大堂兩側,破天荒的設立了兩排座位,不管是司法審判時旁聽的人員,還是到此辦事、等候的百姓,都可以坐在上面休息。
除此之外,只有公座背后一部大書柜,裝著用印刷術大量印制、散發著油墨清香的大漢帝國各種法律、各種政策文件,這些都可以供百姓自由查閱,官吏們的行為是否合乎法律和政策的規定。當時就一目了然。
大堂之上,就是這么些東西,簡單,有用為準則。
大漢帝國史無前例的把政權機構延伸到了鄉鎮,發達的本土經濟、海外殖民地的貴金屬采掘和遠達東非沿岸的海上絲綢之路,源源不斷的稅賦收入充實了國庫,也供養了一個空前高效的行政體系,若論效率的高低,或許只有以嚴刑苛法聞名后世的秦朝堪可比擬,但在規模上也無法望大漢帝國之項背。
當然,光有錢還不行,但楚風非常幸運的來到了宋末,故宋三百余年科舉取士培養了龐大的士人群體,保守估計以百萬人計,而北元以弓馬取天下,數十年不開科取士,聽到大漢招考官員的消息,窮困潦倒、走投無路的士人們幾乎像過江之鯽一樣蜂擁而至,以最大的熱情投入大漢的懷抱。
儒門弟子的終極理想是“為帝王師”,而不是“為帝王”,和最高權力合作是歷代儒門的現實選擇,后世的明太祖朱元璋以八股文取士,沒人說半個不字,現在的楚風用新儒學和大漢法律取士,士人們自然要主動去讀《四書新解、《五經新編和《大漢欽定憲法。
有錢、有人,楚風很快就有了他所希望構建的政權體系,庶政官員們緊隨著漢軍北伐的腳步。把這一體系建立在所有的光復區。

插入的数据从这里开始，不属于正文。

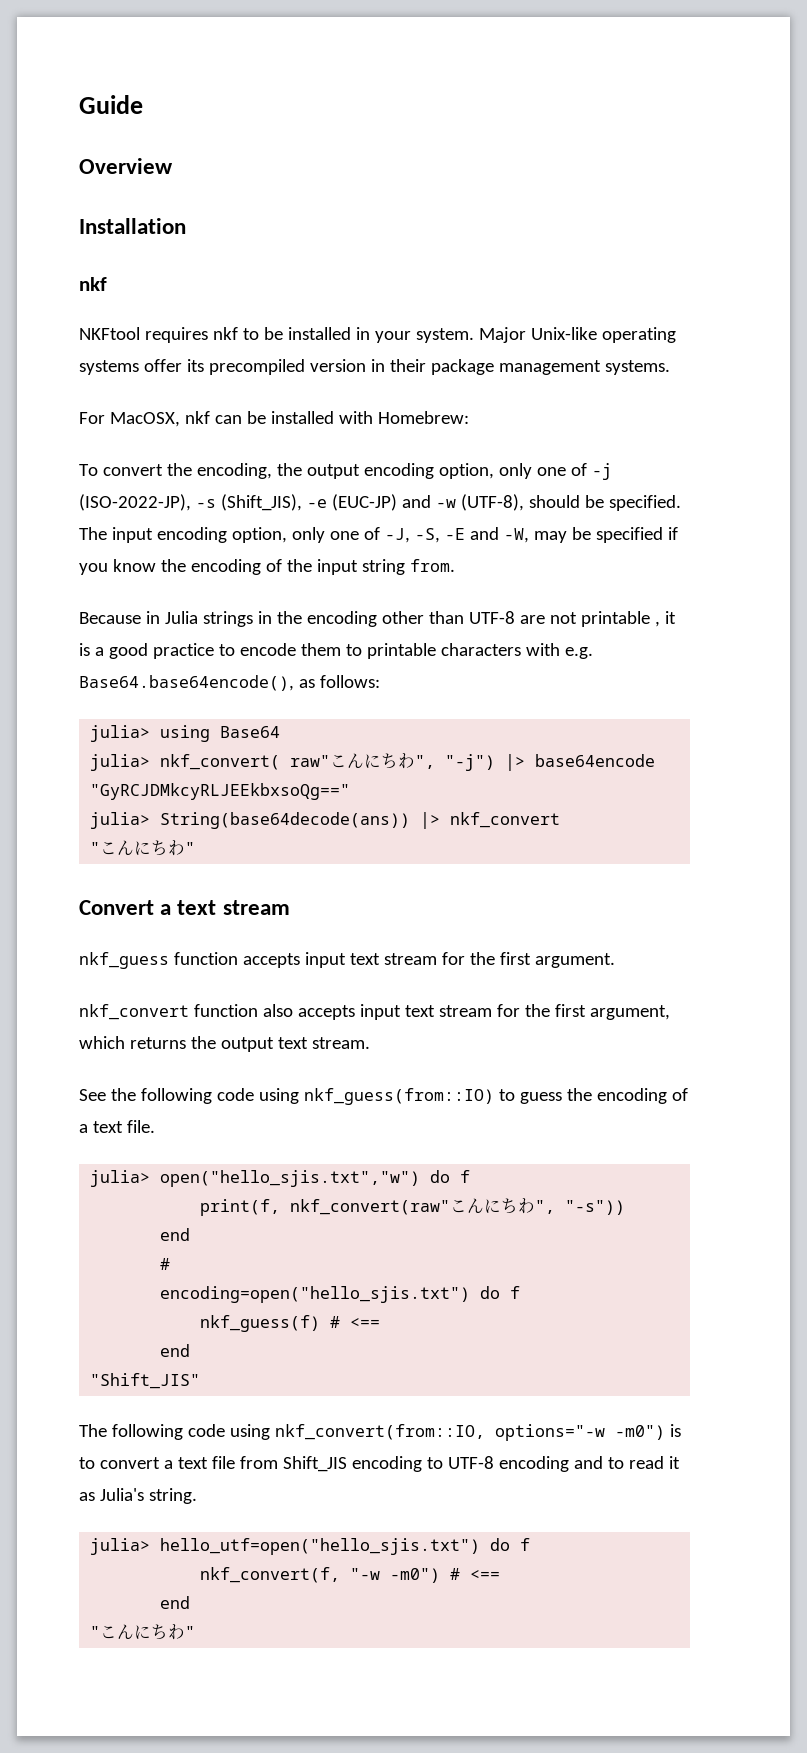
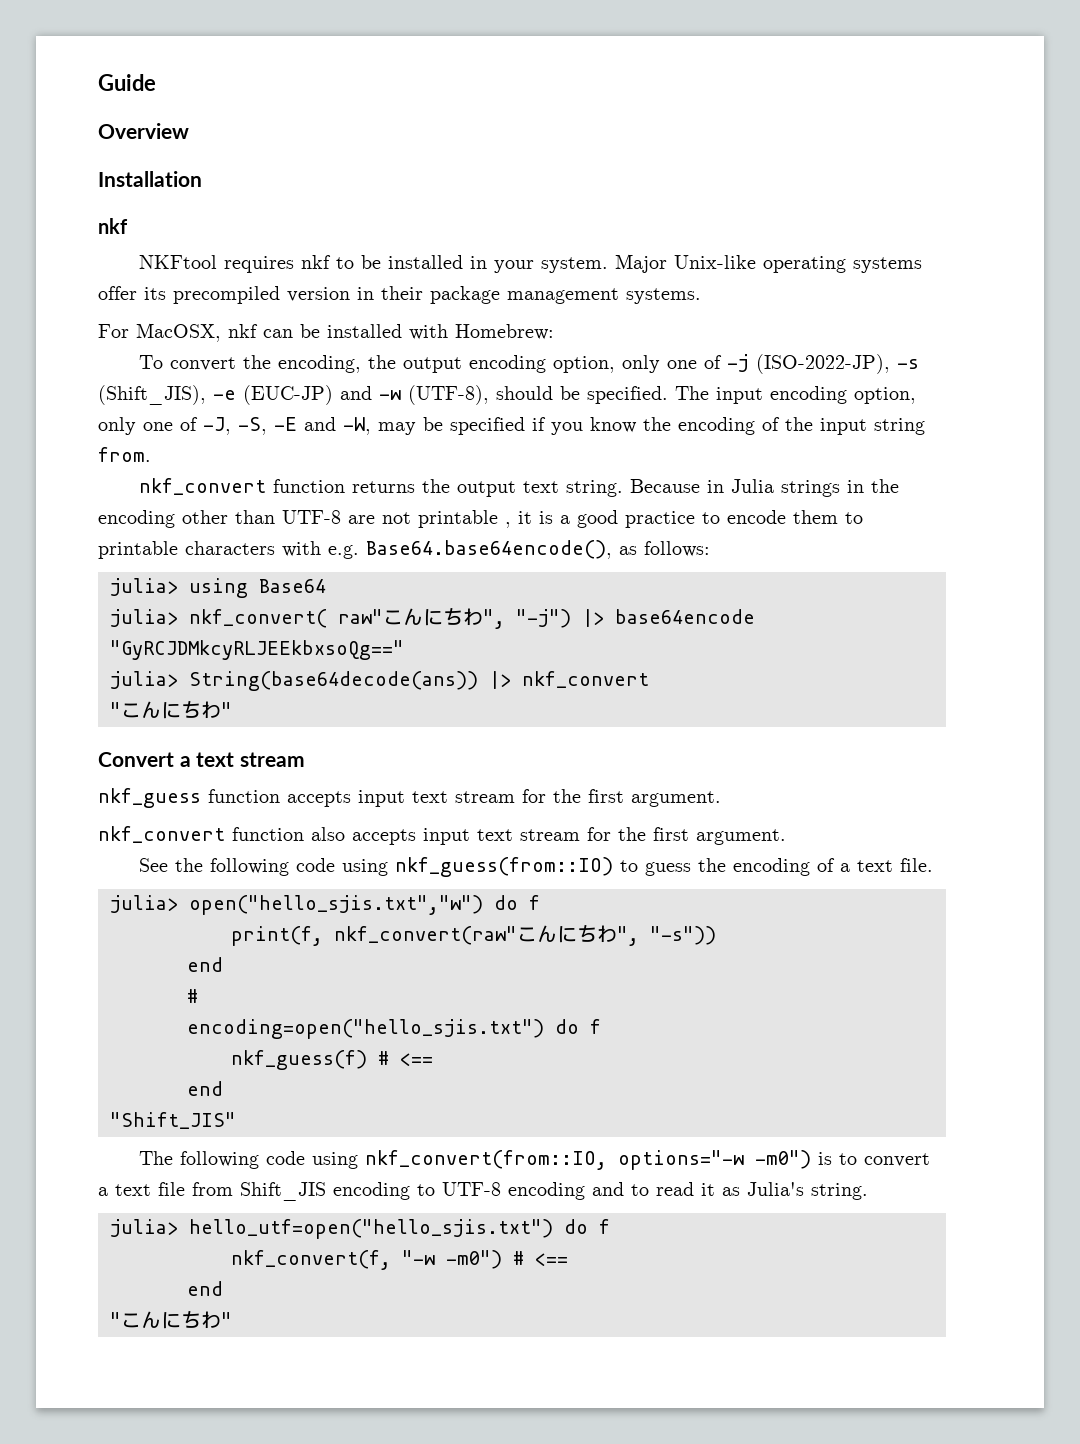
(455, 565) none -> [138,478,623,497] nkf_convert function returns the output text string.
[589,1005,670,1020] [79,1036,370,1052] argument, which returns the output text stream. -> [696,829,786,845] argument.

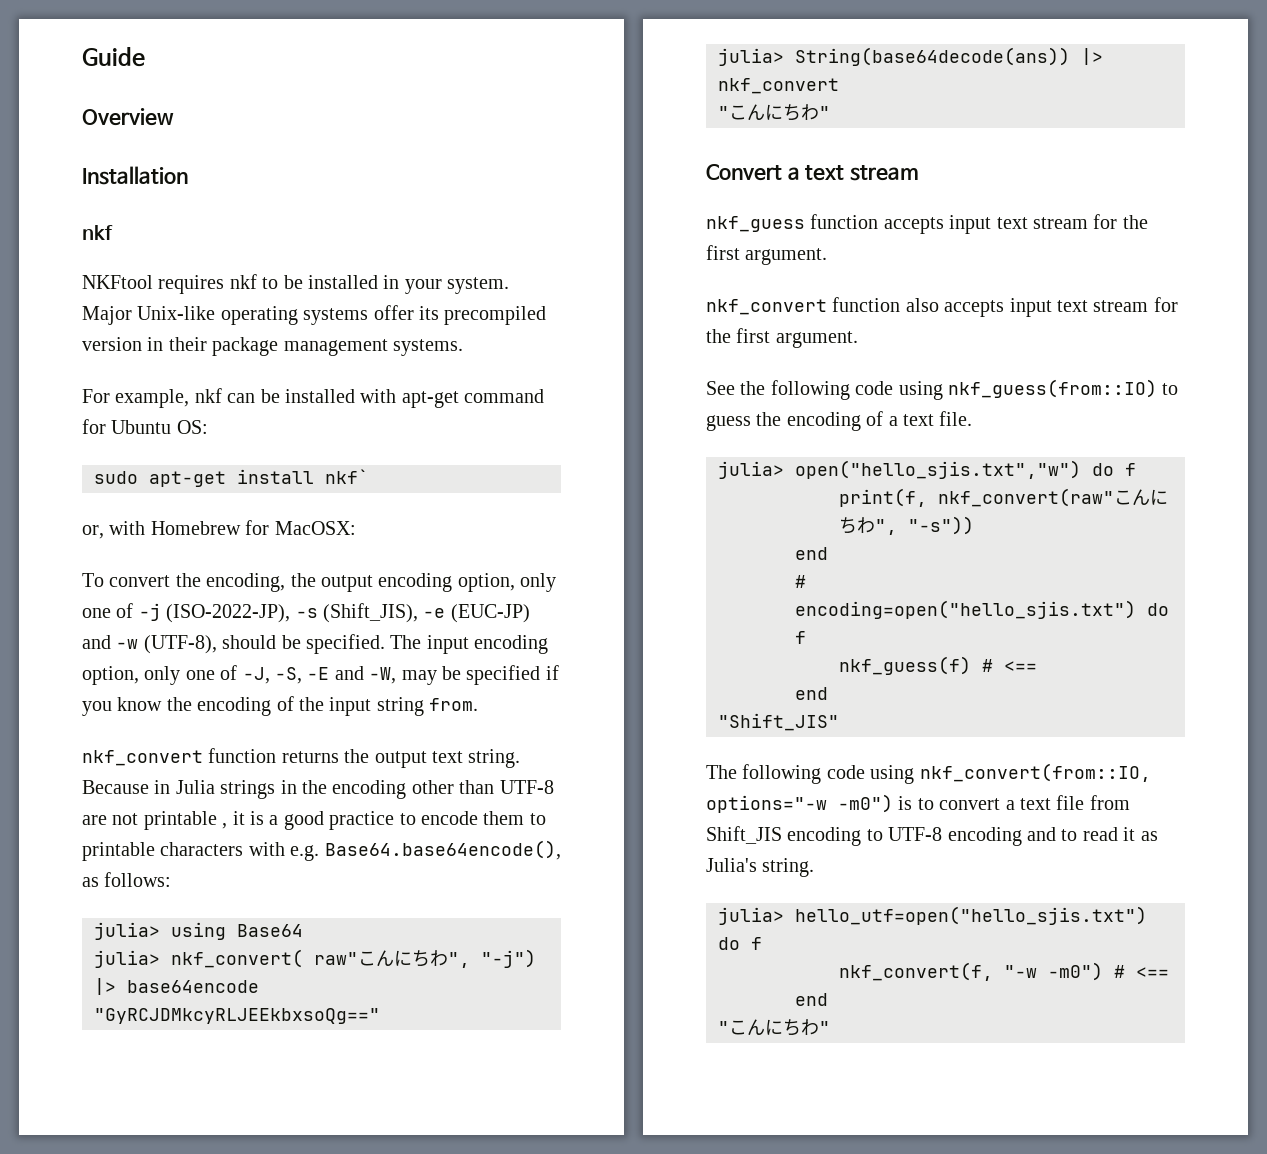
[136,323,221,342] MacOSX, -> [115,389,190,408] example,
[455,324,554,340] Homebrew: -> [401,389,545,408] [82,419,208,434] [94,469,369,487] [82,520,356,539] apt-get command for Ubuntu OS: // sudo apt-get install nkf` // or, with Homebrew for MacOSX:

七品以上,要么任用故宋時期有清名的官員,如文天祥、鄭思肖、曾淵子等等,要么以琉球、臨安政法學院畢業生充任,或者科舉考出的進士直接任用,或者舉人經學院培訓除授;七品以下基層官吏,則三分之一選用本地賢良包括地方上的起義抗元領袖,三分之一留給漢軍傷病退役中下級官兵,三分之一給科舉出身的秀才。
唐朝時候,科舉一科取士不過數十人,到百余人已是極多;故宋朝喜養士,也不過數百人;大漢帝國的行政機構延伸到鄉鎮,遠比唐、宋規模龐大,臨安科場一年取士數千,還在四川、荊湖、閩廣、中原等地新開“恩科”,讓士人們就近考試、就近做官,免得長途往來耽誤時間,以便盡快建立完善基層政權。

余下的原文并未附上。